Benjamin Davies, Kelly Hayes and Jon Mackereth
24th April – 8th May 2015
The Holodeck is a collaborative exhibition between Benjamin Davies, Kelly Hayes and Jon Mackereth. The work examines and explores the possibilities of alternative models of reality’s and dimensions. Presented through photography and video game technology Holodeck aims to question and challenge the ambiguity that lies in the gap between the real and fictional, the definite and apparent, the present and future. The use of digital technology forces the realities to exist outside of the physical and material world, existing somewhere between this reality and a fictional one.
‘Reality is that which, when you stop believing in it, doesn’t go away.’
Phillip K. Dick
In the hideous complexity of real life, model’s can be used to cut through the noise. To model something is to make a simplified, stylised version of some aspect of reality, helping to see and understand a thing more clearly.
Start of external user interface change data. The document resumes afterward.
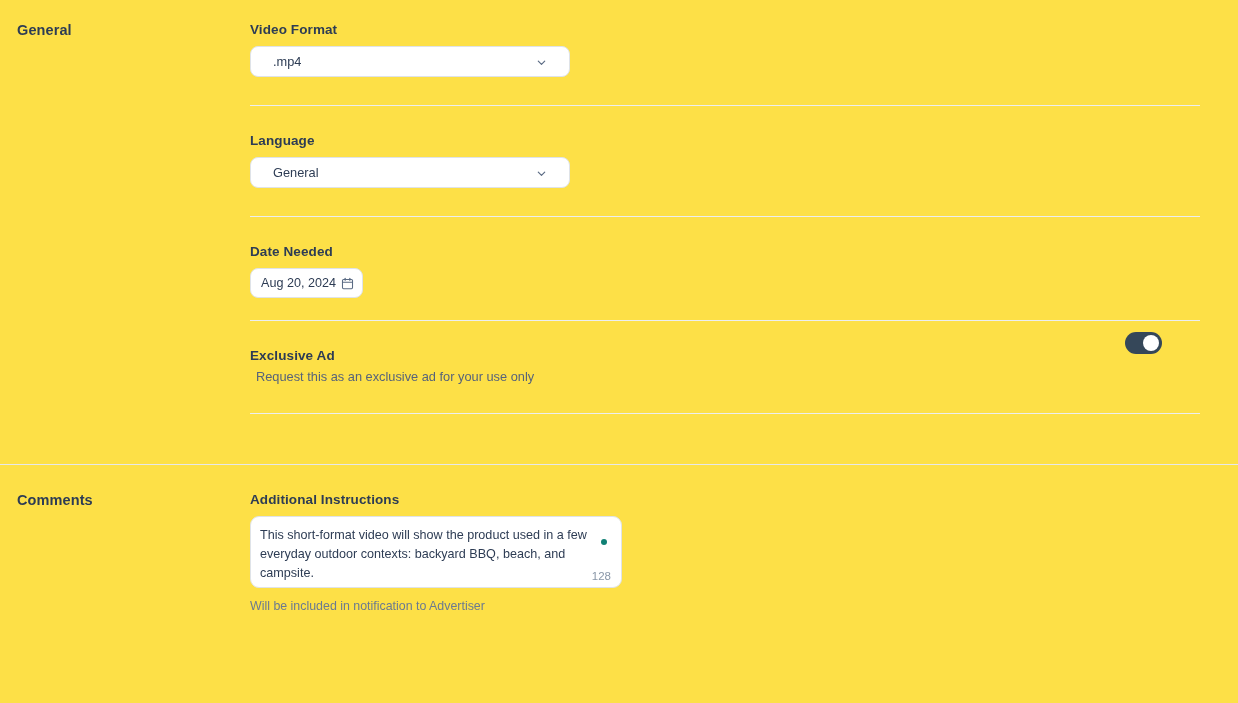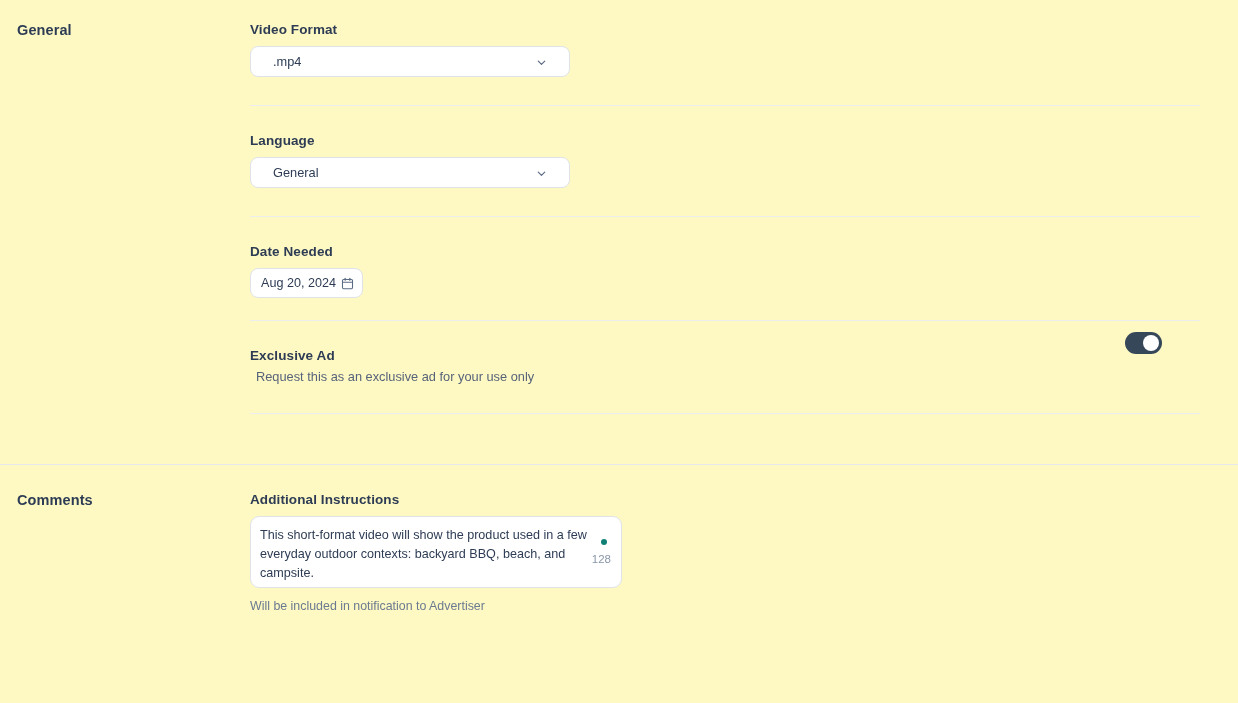--- a/index.html
+++ b/index.html
@@ -3,21 +3,21 @@
 <meta charset="utf-8">
 <style>
   * { box-sizing: border-box; margin: 0; padding: 0; }
   html, body {
     width: 1238px;
     height: 703px;
     background: #ffffff;
     font-family: "Liberation Sans", sans-serif;
     -webkit-font-smoothing: antialiased;
   }
-  .page { position: relative; width: 1238px; height: 703px; background:#fef9c3; overflow:hidden; }
+  .page { position: relative; width: 1238px; height: 703px; background:#fde047; overflow:hidden; }
 
   
   .section { position: relative; display: flex; }
   .section-title {
     width: 250px;
     flex: 0 0 250px;
     padding-left: 17px;
     font-size: 14.5px;
     font-weight: 700;
     color: #2d3c54;
@@ -154,21 +154,21 @@
     right: 14px;
     top: 22px;
     width: 6px;
     height: 6px;
     border-radius: 50%;
     background: #0f8074;
   }
   .ta-count {
     position: absolute;
     right: 10px;
-    bottom: 22px;
+    bottom: 5px;
     font-size: 11.5px;
     color: #8a97a8;
   }
   .helper {
     font-size: 12.4px;
     color: #6b7a90;
     margin-top: 11px;
   }
 </style>
 </head>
An architect may use a model of a structure to plan how light falls on it, or a videogame may simulate the act of driving a car, without the restrictions of the Highway Code. Through Semi-abstract models, one can simulate alternative realities, or the ‘what if ‘ that is either obscured or has not materialised in the real world.
A model is created for us every time one reads a book, watches the news or listens to the radio. All media only ever offer a point of view, a version of reality that we accept to the detriment of others. Always lacking a full overview, we are perhaps alone in our private models of how the world works. A good model opens up a space in which ones private self can inhabit, bearing ones own cultural and physiological tendencies. To be overwhelmed by an experience is to be immersed, with the term immersion deriving from the sensation of being submerged in water. To be immersed in a model is to have your whole sensory apparatus taken over by a believable built world, one in which you use your knowledge of the real world to fill in the blanks, reinforcing the authenticity of the experience. ‘We have truth mimicking fiction and fiction mimicking truth…’ as Philip K. Dick said.
Immersion, when induced properly, should not be mere escapist entertainment. When one leaves the confines of a built world, one should see the actual world in a new light. The model of a utopian city may cause a rethink of what’s missing from ones own environment, or a war video game may entice you to reconsider the plight of the common soldier, to name examples. Immersion in a space can also be pleasurable in its self, a space in which you can explore and scrutinise. Video games particularly offer a unique quality in this respect, the sensation of moving through a virtual world with a corresponding action in the physical world via the controller. In all built worlds there is the possibilities of endless re-visitation, allowing for location-less worlds that can help us re-orientate ourselves in our one, shared, exit-less world.